KABARTANAHBUMBU,COM, TANAH BUMBU – Pemerintah Kabupaten Tanah Bumbu mengikuti Rapat Koordinasi Monitoring Pelaksanaan Gerakan Indonesia ASRI yang digelar Direktorat Jenderal Otonomi Daerah Kementerian Dalam Negeri Republik Indonesia secara daring, Jumat (13/2/2026). Rapat tersebut merupakan tindak lanjut atas arahan Presiden Prabowo Subianto agar gerakan bersih sampah dijalankan rutin dan berkelanjutan di seluruh daerah.

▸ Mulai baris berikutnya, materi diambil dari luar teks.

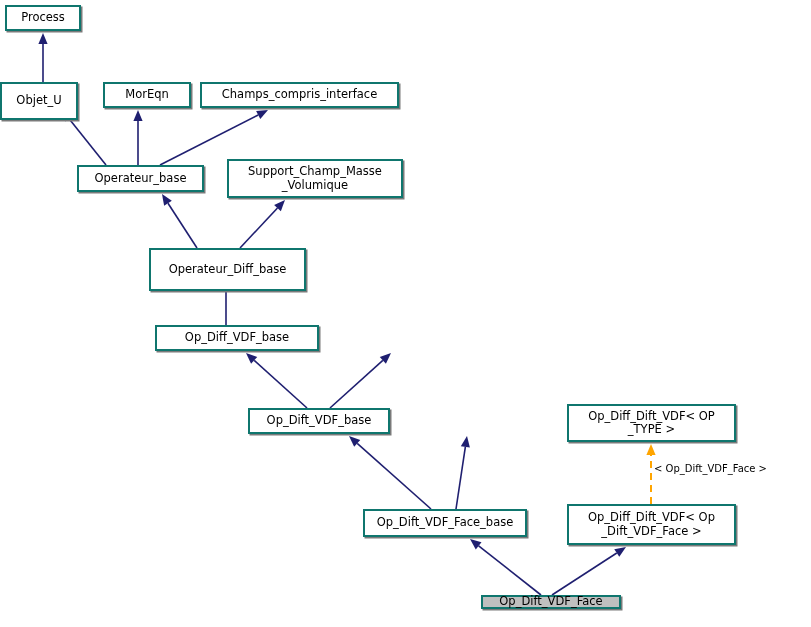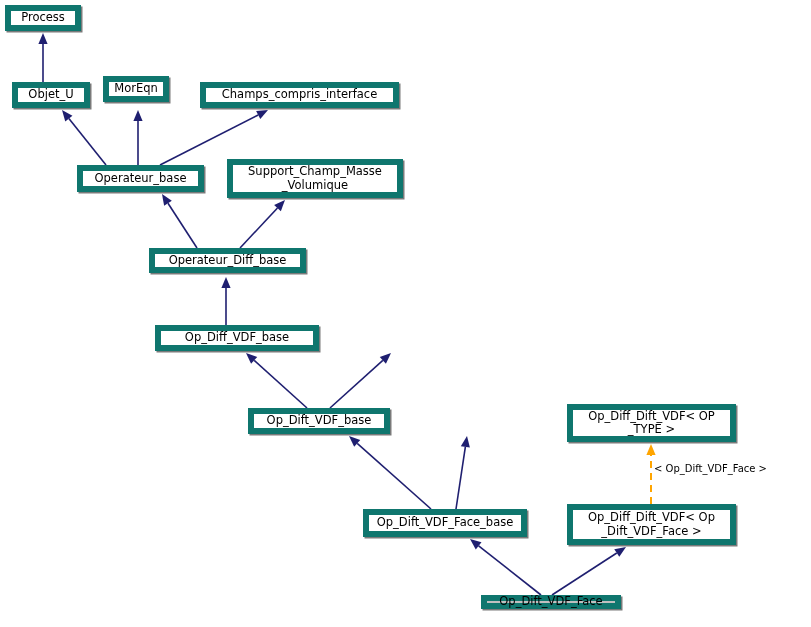--- a/index.html
+++ b/index.html
@@ -10,7 +10,7 @@
     position:absolute;
     box-sizing:border-box;
     background:#ffffff;
-    border:6px solid #0f766e;
+    border:2px solid #0f766e;
     box-shadow:1.5px 1.5px 0 0 #7a7a7a;
     display:flex;
     align-items:center;

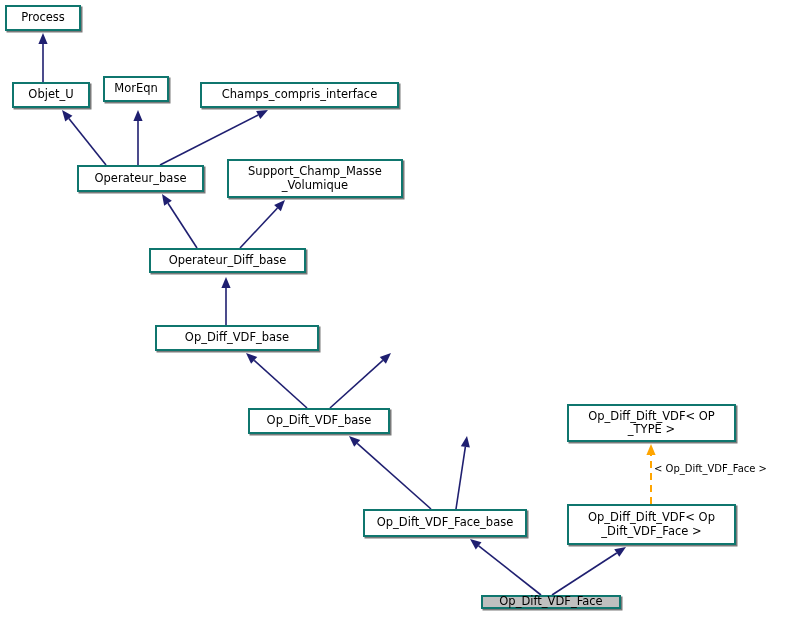--- a/index.html
+++ b/index.html
@@ -66,7 +66,7 @@
       <polygon points="651,444 655.6,455 646.4,455" fill="#ffa500"></polygon>
     </svg>
 <div class="node" style="left: 5px; top: 5px; width: 76px; height: 26px;">Process</div>
-    <div class="node" style="left: 12px; top: 82px; width: 78px; height: 26px;">Objet_U</div>
+    <div class="node" style="left: 0; top: 82px; width: 78px; height: 38px;">Objet_U</div>
     <div class="node" style="left: 103px; top: 76px; width: 66px; height: 26px;">MorEqn</div>
     <div class="node" style="left: 77px; top: 165px; width: 127px; height: 27px;">Operateur_base</div>
     <div class="node" style="left: 200px; top: 82px; width: 199px; height: 26px;">Champs_compris_interface</div>

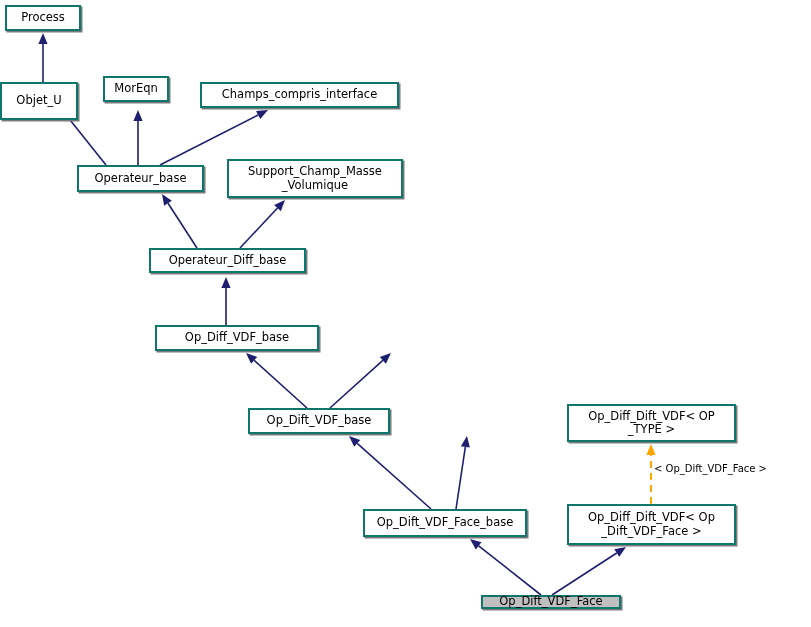--- a/index.html
+++ b/index.html
@@ -67,7 +67,7 @@
     </svg>
 <div class="node" style="left: 5px; top: 5px; width: 76px; height: 26px;">Process</div>
     <div class="node" style="left: 0; top: 82px; width: 78px; height: 38px;">Objet_U</div>
-    <div class="node" style="left: 103px; top: 76px; width: 66px; height: 26px;">MorEqn</div>
+    <div class="node" style="left: 103px; top: 82px; width: 88px; height: 26px;">MorEqn</div>
     <div class="node" style="left: 77px; top: 165px; width: 127px; height: 27px;">Operateur_base</div>
     <div class="node" style="left: 200px; top: 82px; width: 199px; height: 26px;">Champs_compris_interface</div>
     <div class="node" style="left: 227px; top: 159px; width: 176px; height: 39px;">Support_Champ_Masse

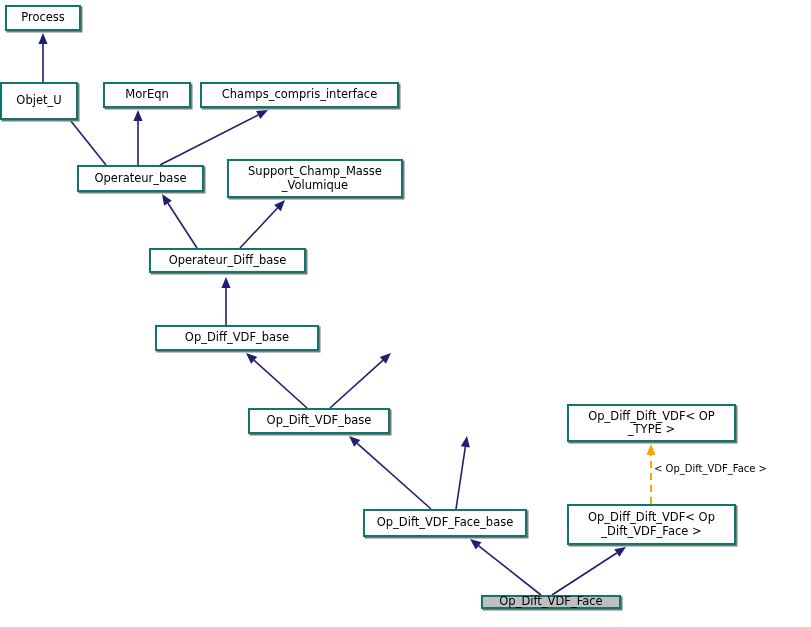--- a/index.html
+++ b/index.html
@@ -72,7 +72,7 @@
     <div class="node" style="left: 200px; top: 82px; width: 199px; height: 26px;">Champs_compris_interface</div>
     <div class="node" style="left: 227px; top: 159px; width: 176px; height: 39px;">Support_Champ_Masse
 _Volumique</div>
-    <div class="node" style="left: 149px; top: 248px; width: 157px; height: 25px;">Operateur_Diff_base</div>
+    <div class="node" style="left: 149px; top: 248px; width: 157px; height: 43px;">Operateur_Diff_base</div>
     <div class="node" style="left: 155px; top: 325px; width: 164px; height: 26px;">Op_Diff_VDF_base</div>
     <div class="node" style="left: 248px; top: 408px; width: 142px; height: 26px;">Op_Dift_VDF_base</div>
     <div class="node" style="left: 567px; top: 404px; width: 169px; height: 38px;">Op_Diff_Dift_VDF&lt; OP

Dalam forum itu ditegaskan bahwa Gerakan Indonesia ASRI, singkatan dari Aman, Sehat, Resik, dan Indah, diwujudkan melalui kegiatan korvei atau kerja bakti membersihkan lingkungan kerja minimal satu kali dalam sepekan. Pemerintah pusat mendorong agar kegiatan tersebut ditingkatkan menjadi aktivitas harian sebelum jam kerja, guna membangun budaya bersih yang konsisten di lingkungan pemerintahan.
Bupati Tanah Bumbu, Andi Rudi Latif, menyatakan komitmennya mendukung penuh kebijakan nasional tersebut. Ia menegaskan bahwa Pemkab Tanah Bumbu telah lebih dulu menjalankan program Aksi Jumat Bersih sebagai langkah konkret menjaga kebersihan lingkungan. Program ini diperkuat melalui Surat Edaran Bupati Nomor B/600.4.15/2295/DLH-PSLB3.1.Bup/V/2025 yang diterbitkan pada 2025 dan masih berjalan hingga kini.

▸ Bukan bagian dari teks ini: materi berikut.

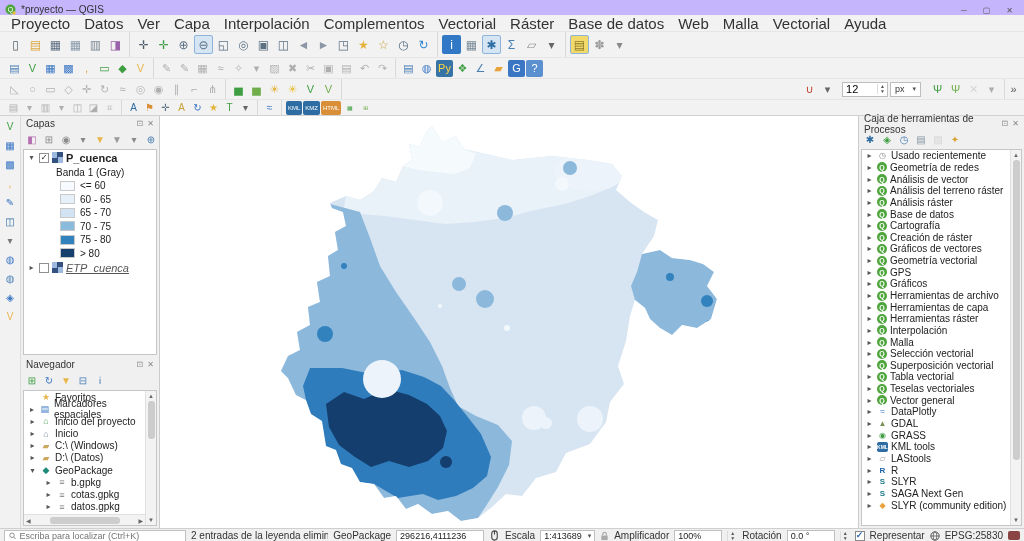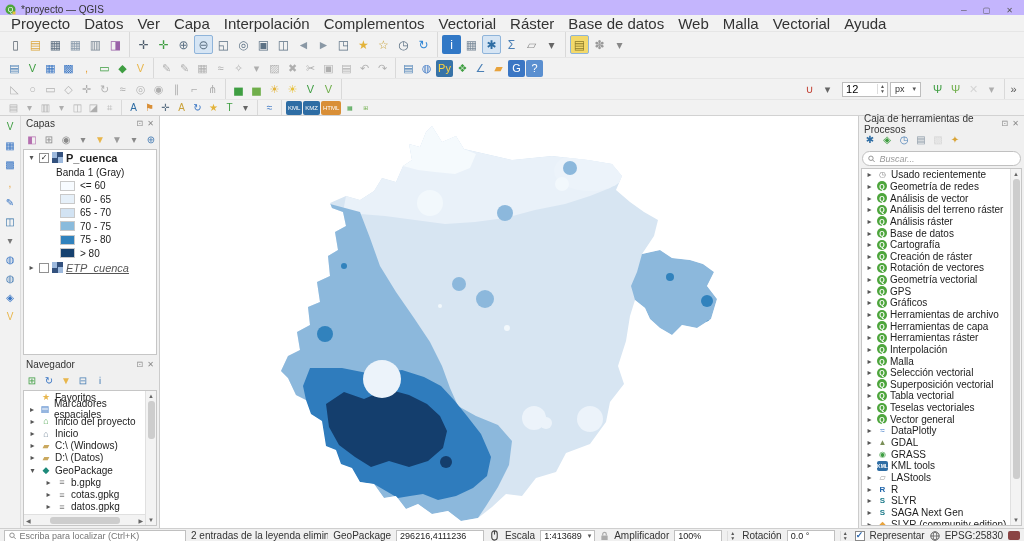--- a/index.html
+++ b/index.html
@@ -518,13 +518,6 @@
         <span class="tbtn" data-dis="true" style="color: rgb(153, 153, 153);">▧</span>
         <span class="tbtn" style="color: rgb(217, 164, 55);">✦</span>
       </div>
-    <div class="searchbox">
-      <svg width="8" height="8" viewBox="0 0 10 10">
-          <circle cx="4" cy="4" r="3" fill="none" stroke="#888" stroke-width="1.2"></circle>
-          <line x1="6.3" y1="6.3" x2="9" y2="9" stroke="#888" stroke-width="1.2"></line>
-        </svg>
-      <input placeholder="Buscar..." style="">
-    </div>
     <div class="tree">
       <div style="margin-right:11px">
 

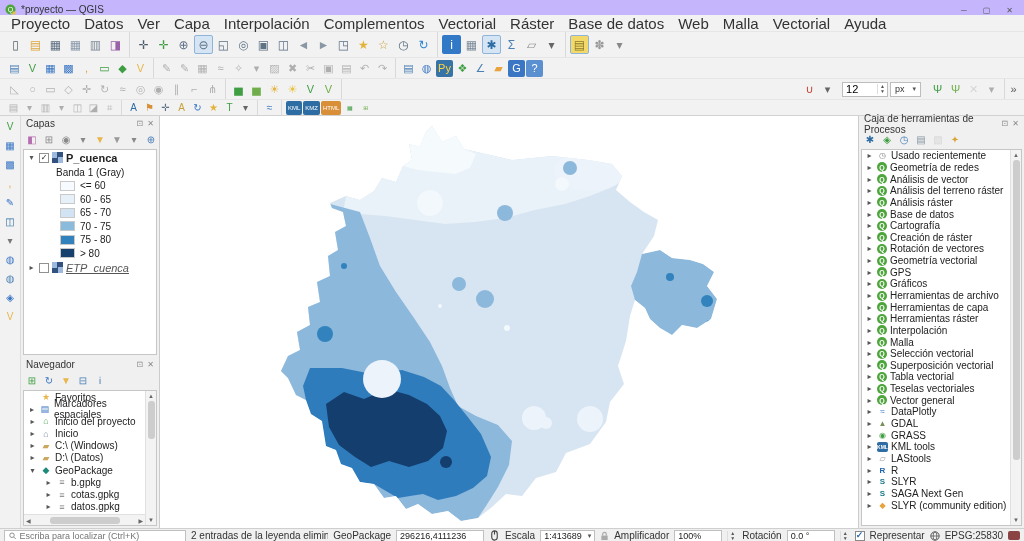--- a/index.html
+++ b/index.html
@@ -572,7 +572,7 @@
           <div class="titem">
             <span class="arrow">▸</span>
             <span class="ti" data-ic="q">Q</span>
-            <span>Rotación de vectores</span>
+            <span>Gráficos de vectores</span>
           </div>
 
           <div class="titem">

Pelaksanaan Aksi Jumat Bersih melibatkan jajaran pemerintah daerah, TNI, Polri, kecamatan, desa, dunia usaha, sekolah, serta masyarakat. Seluruh elemen bergotong royong membersihkan area perkantoran, fasilitas umum, dan ruang publik sebagai bagian dari upaya kolektif menciptakan lingkungan yang sehat dan nyaman.
Gerakan tersebut juga selaras dengan misi pembangunan daerah “Menata Kota, Membangun Desa” yang menitikberatkan pada penataan kawasan dan peningkatan kualitas hidup masyarakat. Ke depan, Pemkab Tanah Bumbu berencana meningkatkan frekuensi kegiatan bersih-bersih menjadi rutinitas harian sebelum aktivitas perkantoran dimulai.

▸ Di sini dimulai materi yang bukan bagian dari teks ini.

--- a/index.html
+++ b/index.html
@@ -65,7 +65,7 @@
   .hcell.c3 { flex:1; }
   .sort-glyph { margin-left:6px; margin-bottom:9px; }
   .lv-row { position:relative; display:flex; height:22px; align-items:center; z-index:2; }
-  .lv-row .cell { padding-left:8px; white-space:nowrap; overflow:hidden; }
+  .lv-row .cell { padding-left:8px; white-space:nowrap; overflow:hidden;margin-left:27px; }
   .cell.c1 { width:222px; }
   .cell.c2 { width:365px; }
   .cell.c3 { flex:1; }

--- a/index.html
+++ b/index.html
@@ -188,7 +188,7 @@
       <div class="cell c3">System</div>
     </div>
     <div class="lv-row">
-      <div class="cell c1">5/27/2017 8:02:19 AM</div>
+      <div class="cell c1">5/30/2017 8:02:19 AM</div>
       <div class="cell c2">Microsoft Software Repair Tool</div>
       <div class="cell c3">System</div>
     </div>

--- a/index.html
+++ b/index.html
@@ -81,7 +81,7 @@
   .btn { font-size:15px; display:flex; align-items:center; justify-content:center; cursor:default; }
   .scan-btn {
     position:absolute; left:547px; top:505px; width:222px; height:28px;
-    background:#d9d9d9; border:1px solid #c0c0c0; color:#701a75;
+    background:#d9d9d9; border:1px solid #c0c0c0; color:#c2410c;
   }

Selain aktif di lapangan, Tanah Bumbu juga tercatat sebagai salah satu daerah yang telah melaporkan pelaksanaan kegiatan melalui tautan resmi pemerintah pusat. Bupati berharap partisipasi seluruh jajaran dan masyarakat terus meningkat, budaya bersih semakin mengakar, serta pelaporan dilakukan tepat waktu dan konsisten demi mewujudkan lingkungan yang aman, sehat, resik, dan indah.